Supernova in the Indies
In his debut year, MJF would compete for Independent promotions such as Five Borough Wrestling and Combat Zone Wrestling. It was in CZW where he would pick up steam in his young career. Two years into working for the promotion, MJF won the CZW Wired Championship, defeating Johnny Yuma. He would be successful in defending his crown multiple times, defeating the likes of Trevor Lee, John Silver, and, Ace Romero to mention a few. Unfortunately, months later, he would lose the title to arch-rival Joey Janela. MJF would soon regain the prize, ushering in his second reign with the CZW Wired title.
MJF was on a hot streak up to this point. He won a 27-man battle royal to earn a shot at the CZW World Championship at CZW Best of the Best 17. On that night, he vacatde the CZW Wired Championship. His crowning achievement, up to that point, came later in the show; he won the CZW World Heavyweight Championship for the first and only time, defeating Rickey Shane Page.
Major League Wrestling soon came calling and, in grand MJF fashion, it wasn’t long before he was winning titles. He became the first-ever MLW World Middleweight Champion. After almost five months of reigning supreme with the championship, he would have to vacate it in December due to suffering a fractured elbow, causing him to miss his scheduled title defense. Upon returning from injury, he challenged Teddy Hart for the MLW World Middleweight Championship but came up short; MJF would attack Hart after the match. Joining him is this assault was Richard Holliday. Thus, The Dynasty was born. Alexander Hammerstone would round out the trio. MJF and Holliday would solidify their spot in MLW history by winning the MLW World Tag Team Championships. MLW wouldn’t have MJF for long, however. He was about to embark on the opportunity of a lifetime shortly thereafter departing MLW in 2020.
AEW and the Future of MJF
After the events of All In, in which MJF was finally in the biggest spotlight possible, All Elite Wrestling would jump on the opportunity to sign a future great. Maxwell Jacob Friedman debuted at the inaugural Double or Nothing in the Casino Battle Royale. It was here he stood toe to toe with “Hangman” Adam Page as the last two men in the contest. Unfortunately, “The Salt of the Earth” would not be victorious in that match. However, was only the beginning of the legend of MJF in AEW.
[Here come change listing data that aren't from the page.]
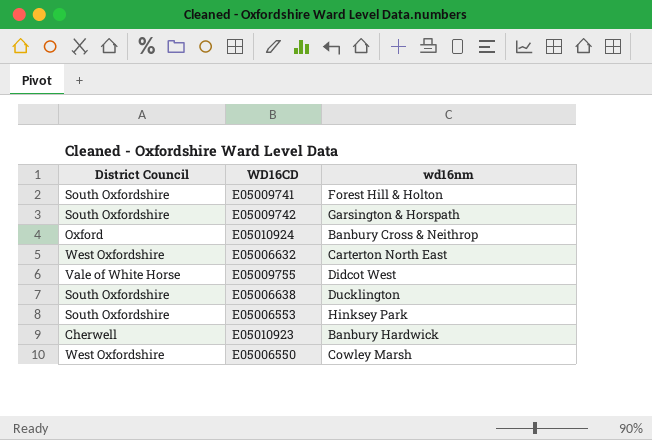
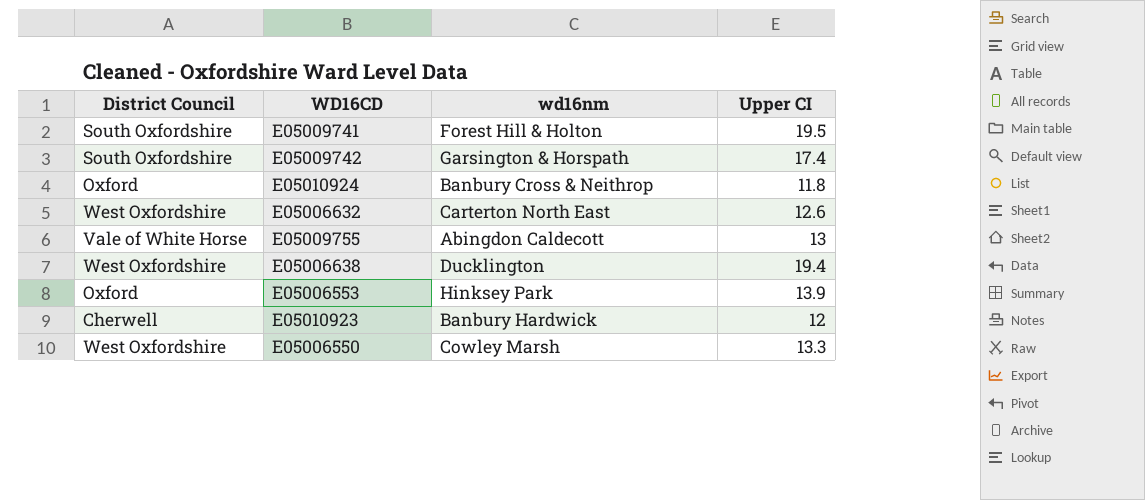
column Upper CI | position: none -> 4
E05009755 | wd16nm: Didcot West -> Abingdon Caldecott
E05006638 | District Council: South Oxfordshire -> West Oxfordshire
E05006553 | District Council: South Oxfordshire -> Oxford

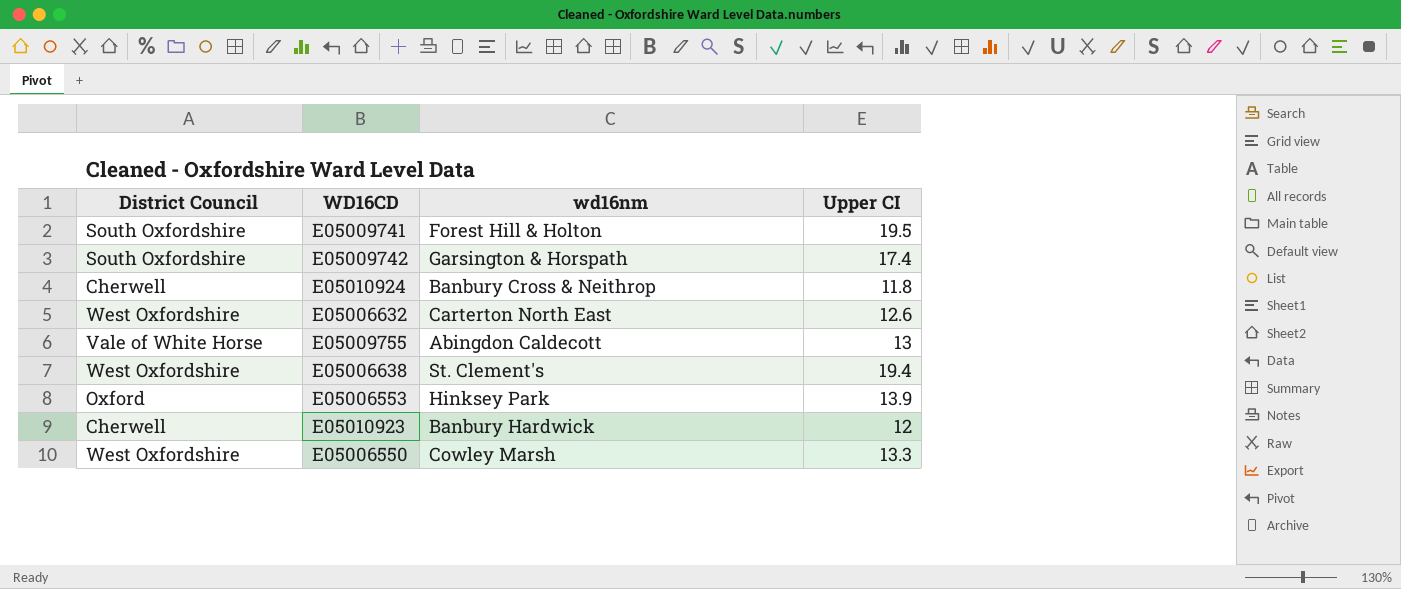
E05010924 | District Council: Oxford -> Cherwell
E05006638 | wd16nm: Ducklington -> St. Clement's

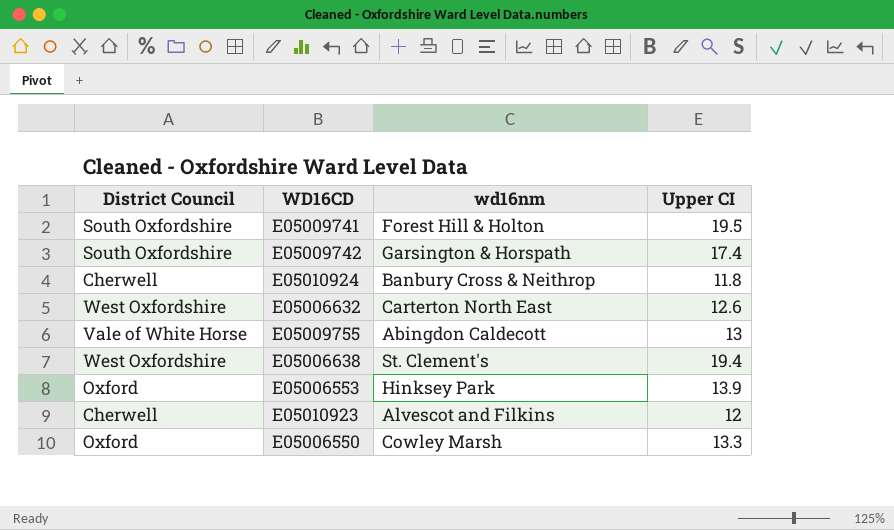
E05010923 | wd16nm: Banbury Hardwick -> Alvescot and Filkins
E05006550 | District Council: West Oxfordshire -> Oxford

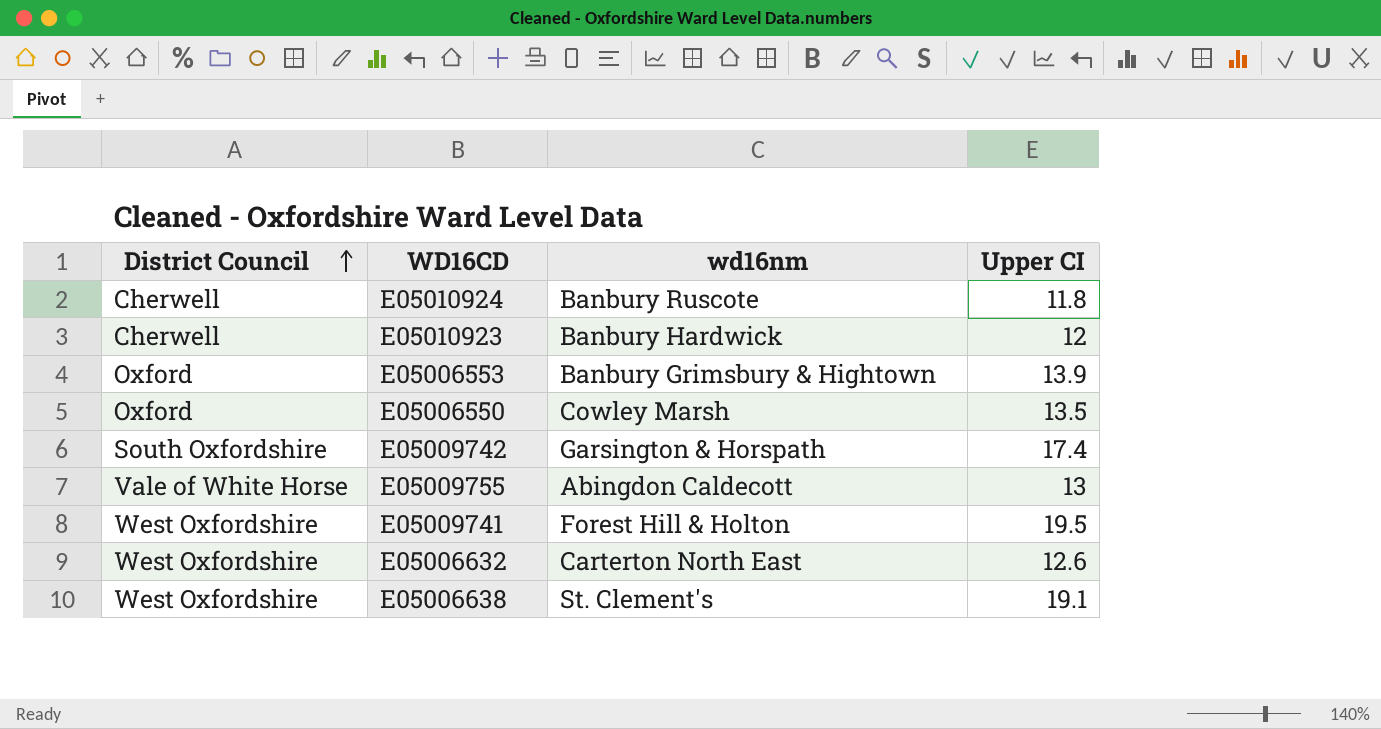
row order: none -> District Council ascending
E05010924 | wd16nm: Banbury Cross & Neithrop -> Banbury Ruscote
E05010923 | wd16nm: Alvescot and Filkins -> Banbury Hardwick
E05006553 | wd16nm: Hinksey Park -> Banbury Grimsbury & Hightown
E05006550 | Upper CI: 13.3 -> 13.5
E05009741 | District Council: South Oxfordshire -> West Oxfordshire
E05006638 | Upper CI: 19.4 -> 19.1

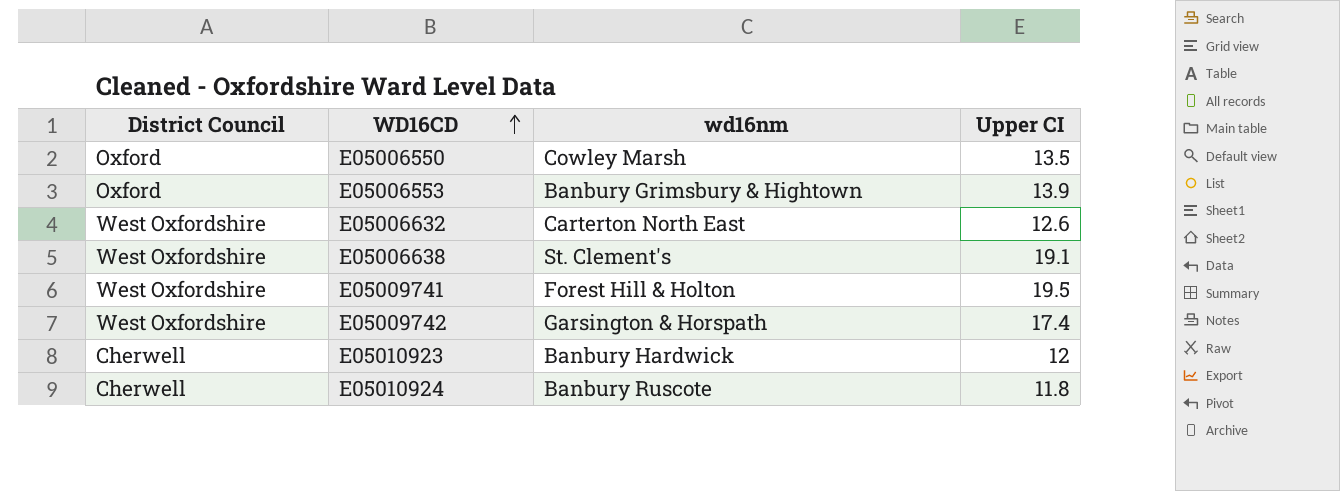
row order: District Council ascending -> WD16CD ascending
row E05009755: Vale of White Horse | Abingdon Caldecott | 13 -> none
E05009742 | District Council: South Oxfordshire -> West Oxfordshire

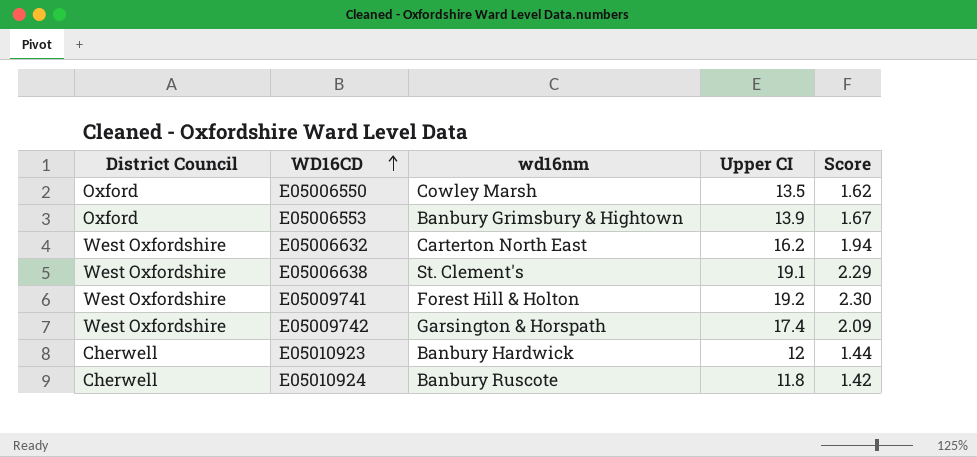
column Score | formula: none -> [Upper CI] * 0.12
E05006632 | Upper CI: 12.6 -> 16.2
E05009741 | Upper CI: 19.5 -> 19.2

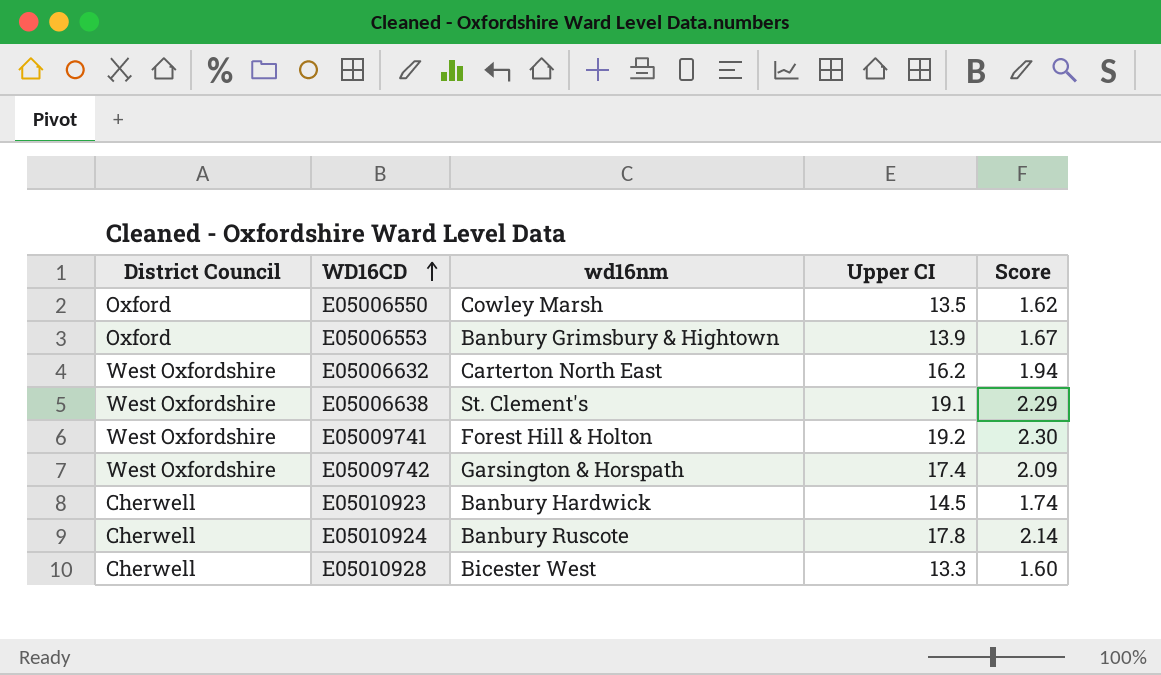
E05010923 | Upper CI: 12 -> 14.5
E05010923 | Score: 1.44 -> 1.74
E05010924 | Upper CI: 11.8 -> 17.8
E05010924 | Score: 1.42 -> 2.14
row E05010928: none -> Cherwell | Bicester West | 13.3 | 1.60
MJF would go on a massive undefeated streak, winning the AEW Dynamite Diamond Ring twice in a row. He would also main event opposite Jon Moxley at last year’s edition of AEW’s premier event, All Out, for the AEW World Championship. It does not stop there. He joined one of the most prominent groups in all of AEW history, The Inner Circle. This wouldn’t quench his thirst for greatness. To this end, he disposed of the faction to create his own dominant group known as The Pinnacle.
Saying the sky is the limit for Maxwell Jacob Friedman is an understatement.
No one in recent memory has achieved this much in so very little time. The man is a megastar in the making if he isn’t already. The ceiling is so high that it’s unreachable for most. If MJF has anything to say about it, though, he will push the ceiling higher and higher in his quest for excellence. Future AEW World Champion? Without a doubt. Hall of Famer and legend? At his age and pace, neither is out of the realm of possibility. If there’s one thing to take away from all this, it’s that MJF is better and will be better than you for many years to come and you know it.